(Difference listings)
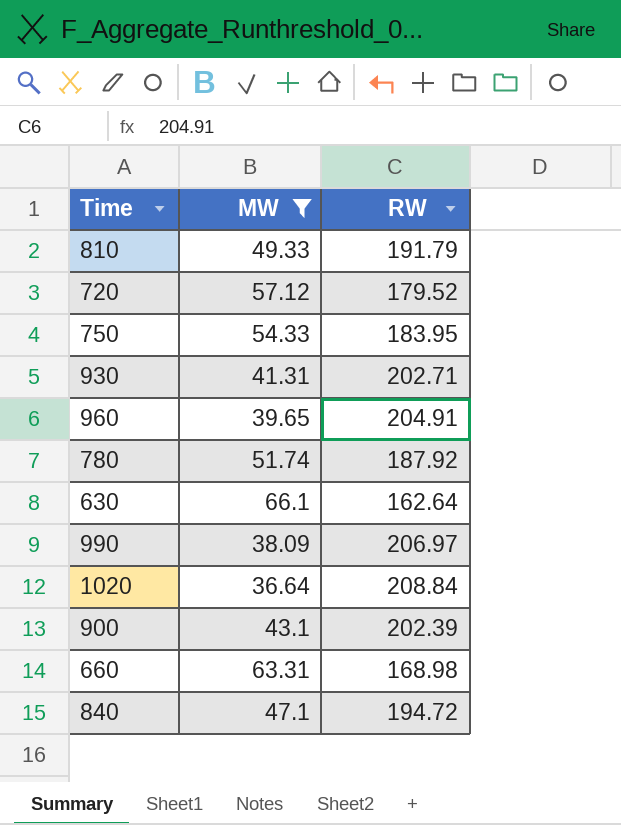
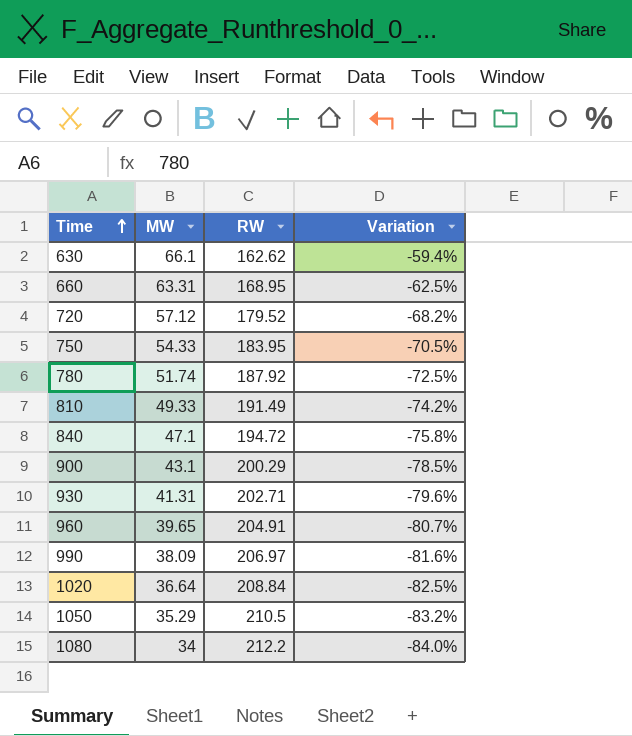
filter: MW >= 36.64 -> none
row order: none -> Time ascending
column Variation | formula: none -> ([MW] - [RW]) / [RW]
630 | RW: 162.64 -> 162.62
660 | RW: 168.98 -> 168.95
810 | RW: 191.79 -> 191.49
900 | RW: 202.39 -> 200.29

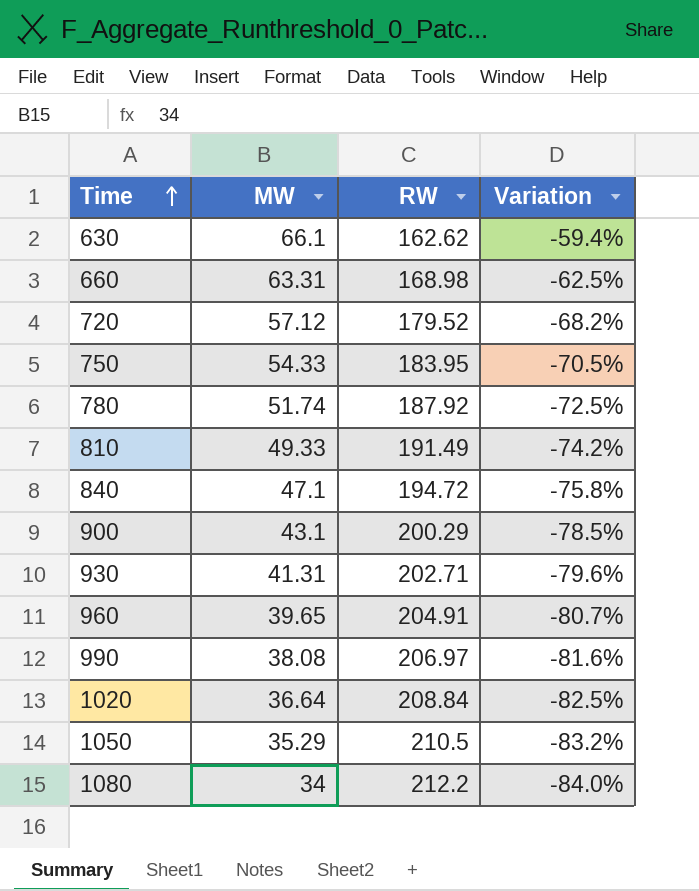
660 | RW: 168.95 -> 168.98
990 | MW: 38.09 -> 38.08

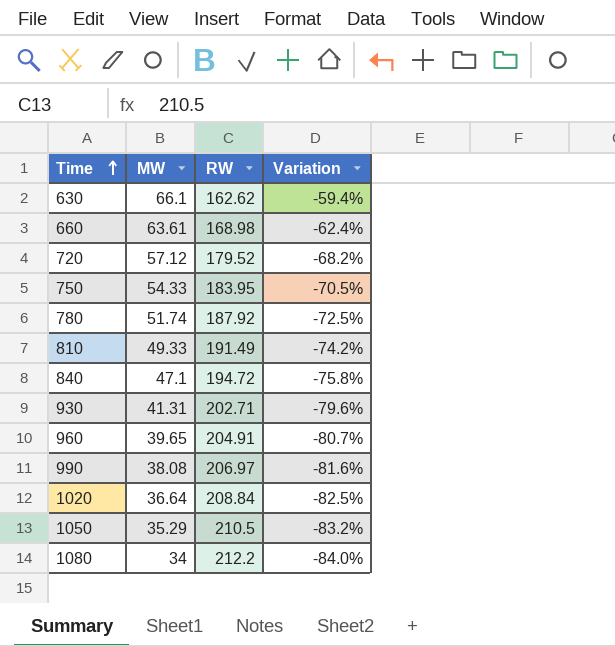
row 900: 43.1 | 200.29 | -78.5% -> none
660 | MW: 63.31 -> 63.61
660 | Variation: -62.5% -> -62.4%

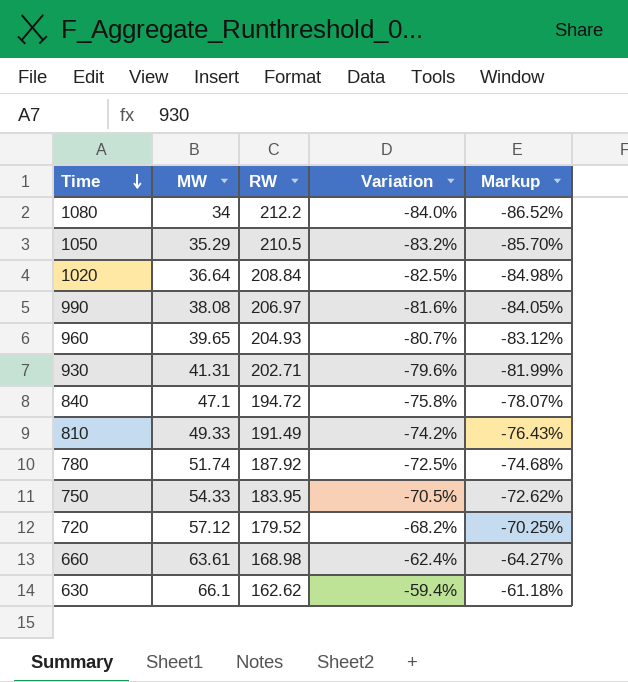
row order: Time ascending -> Time descending
column Markup | formula: none -> [Variation] * 1.03
960 | RW: 204.91 -> 204.93

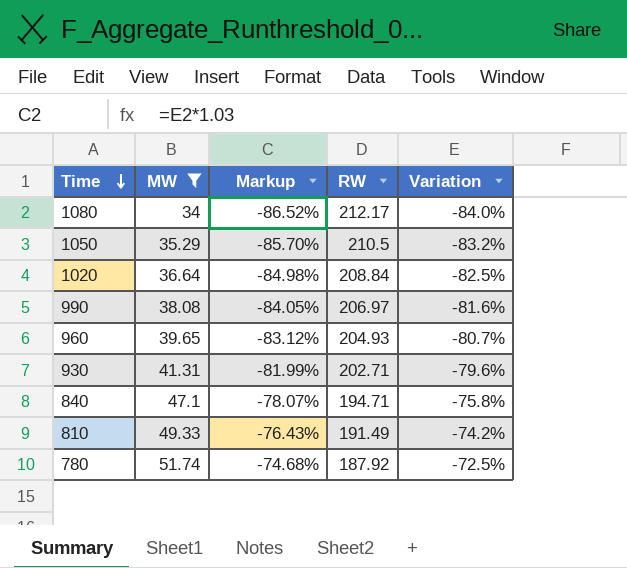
filter: none -> MW <= 51.74
column Markup | position: 5 -> 3
1080 | RW: 212.2 -> 212.17
840 | RW: 194.72 -> 194.71

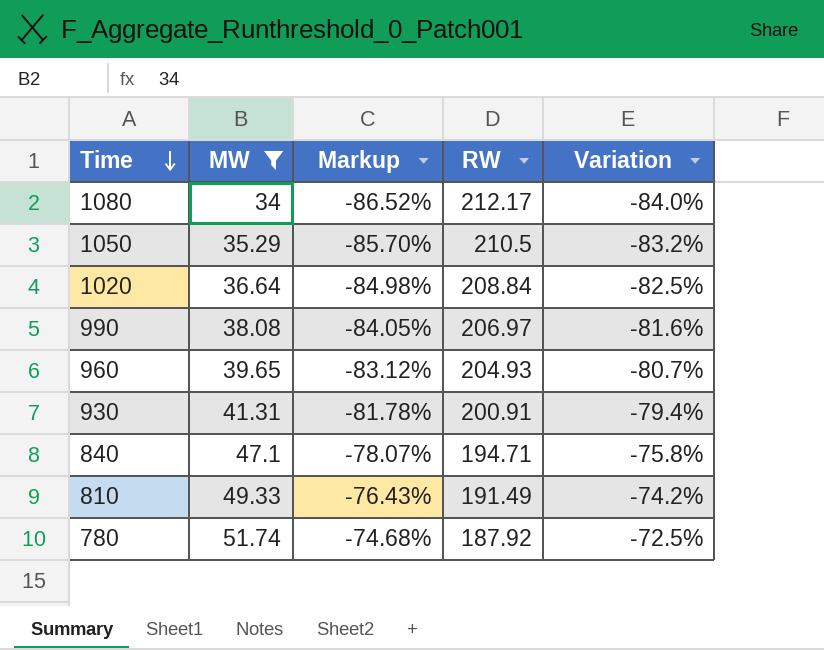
930 | Markup: -81.99% -> -81.78%
930 | RW: 202.71 -> 200.91
930 | Variation: -79.6% -> -79.4%

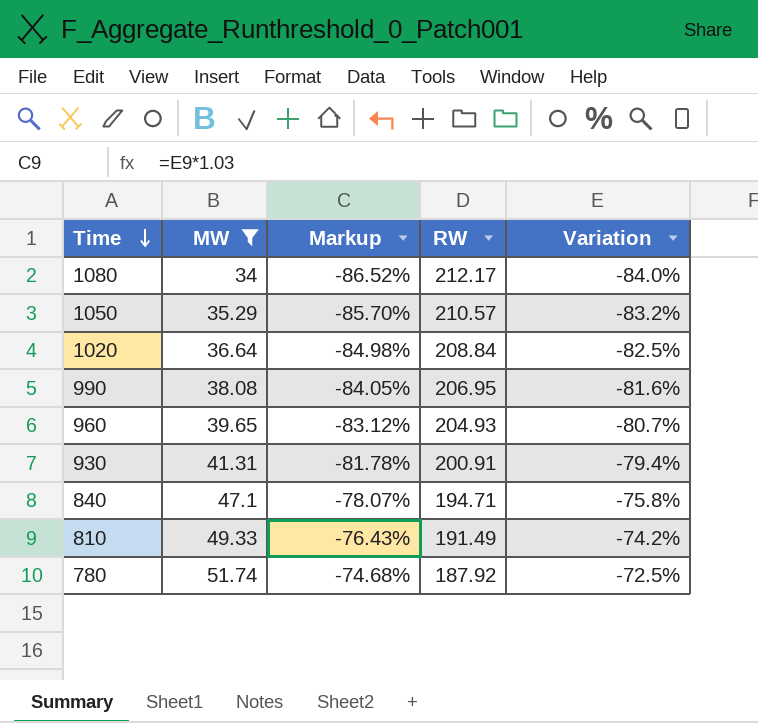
1050 | RW: 210.5 -> 210.57
990 | RW: 206.97 -> 206.95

■ Activity ■
Repeat exactly and only the lines from the one holding "column Markup | formula: none" through the final line of the entries; no pictures.

■ Solution for this task ■
column Markup | formula: none -> [Variation] * 1.03
960 | RW: 204.91 -> 204.93

filter: none -> MW <= 51.74
column Markup | position: 5 -> 3
1080 | RW: 212.2 -> 212.17
840 | RW: 194.72 -> 194.71

930 | Markup: -81.99% -> -81.78%
930 | RW: 202.71 -> 200.91
930 | Variation: -79.6% -> -79.4%

1050 | RW: 210.5 -> 210.57
990 | RW: 206.97 -> 206.95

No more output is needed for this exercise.